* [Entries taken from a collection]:

* * * *

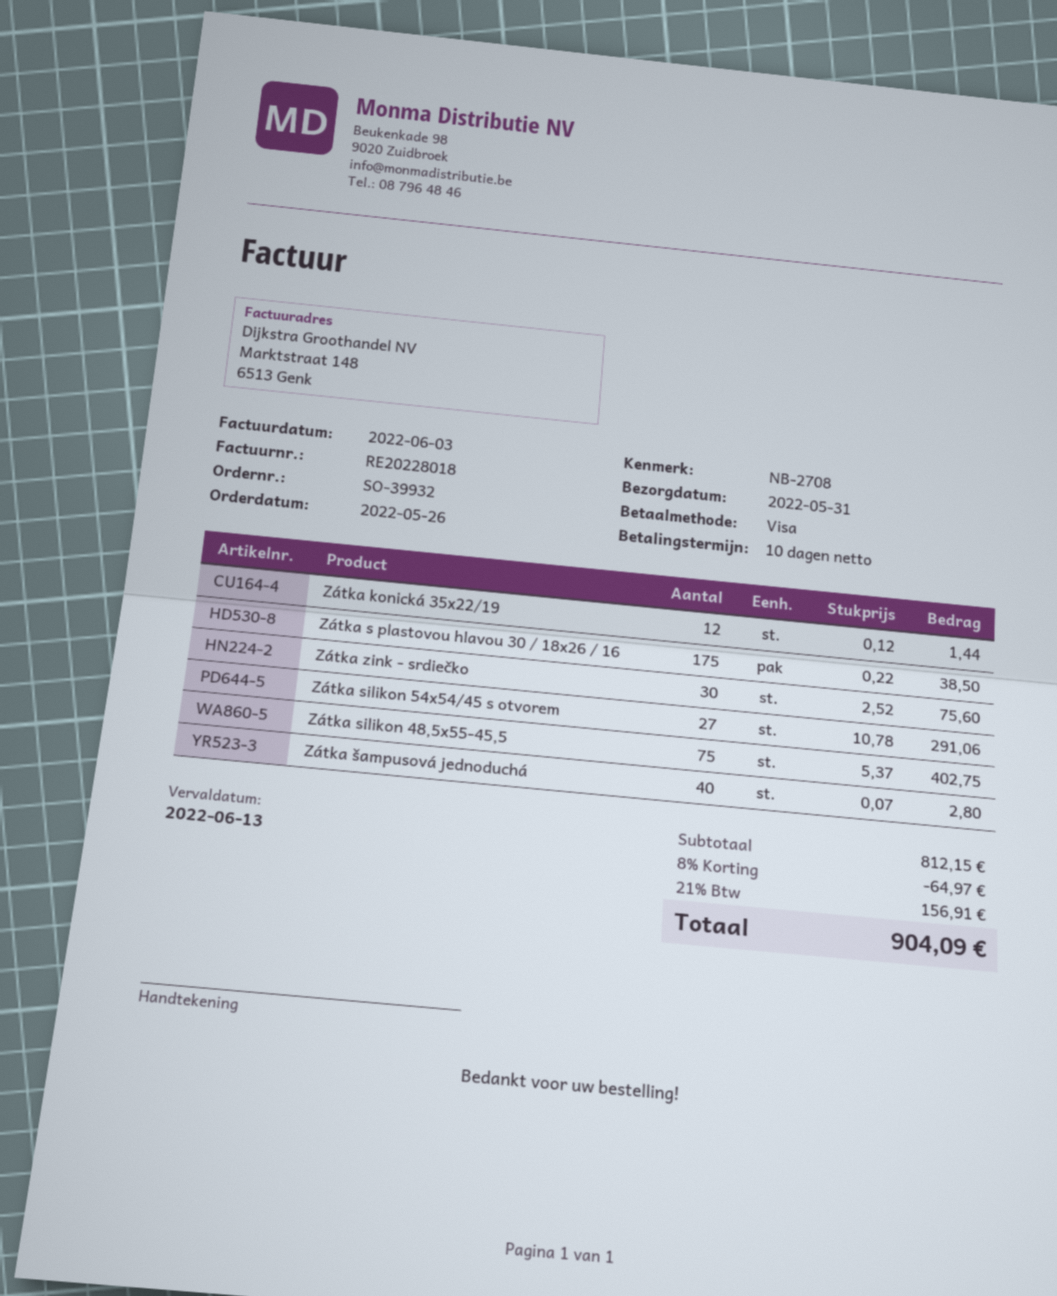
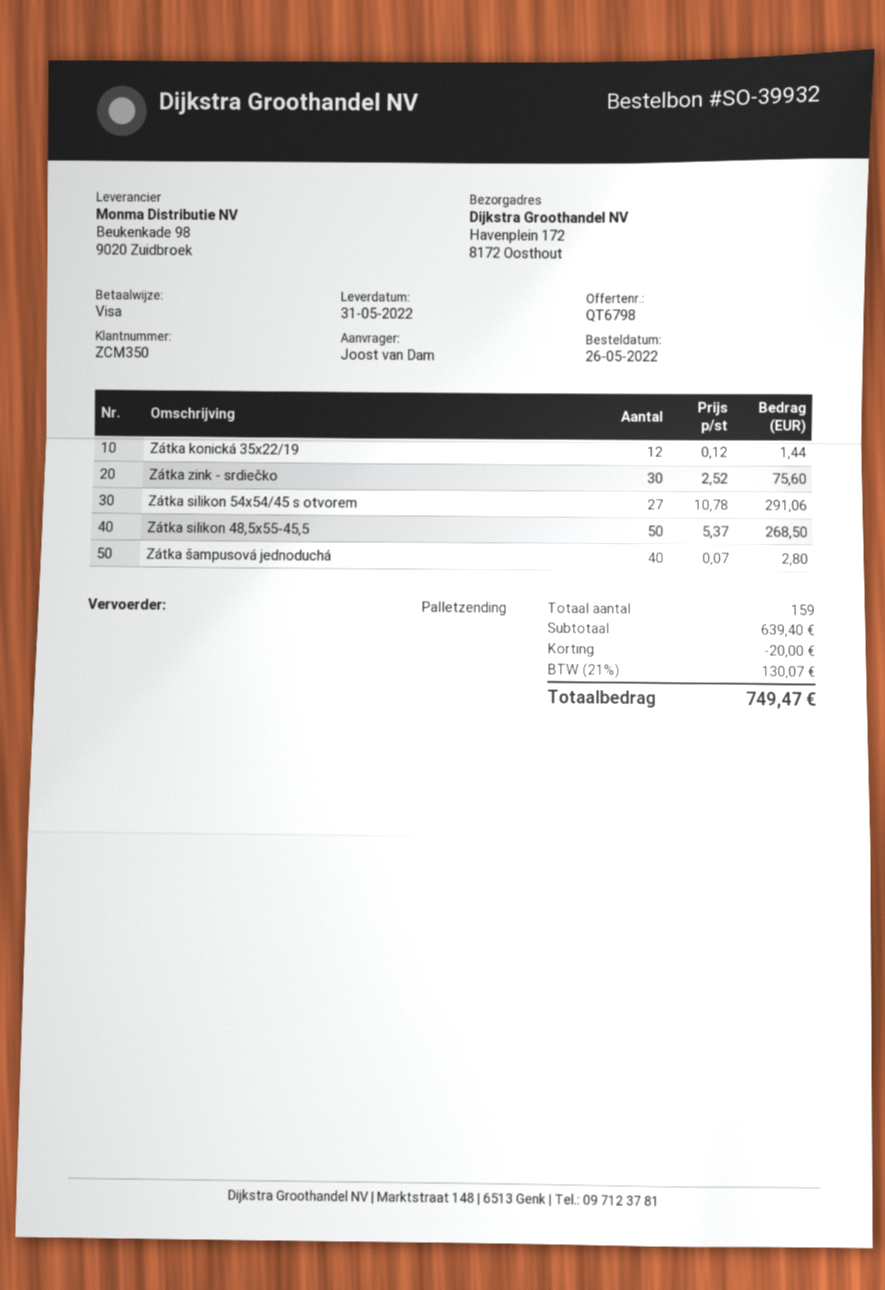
Zátka s plastovou hlavou 30 / 18x26 / 16: 175 x 0.22 = 38.50 -> none
Zátka silikon 48,5x55-45,5: 75 x 5.37 = 402.75 -> 50 x 5.37 = 268.50
subtotal: 812.15 -> 639.40
discount: 64.97 -> 20.00
tax: 21% = 156.91 -> 21% = 130.07
total: 904.09 -> 749.47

* * * *

* [What you are asked to do]:
Set down no line except those from the one with "subtotal: 812.15 -> 639.40" to the last line of the data, inclusive, each exactly as written.

* [Exercise result]:
subtotal: 812.15 -> 639.40
discount: 64.97 -> 20.00
tax: 21% = 156.91 -> 21% = 130.07
total: 904.09 -> 749.47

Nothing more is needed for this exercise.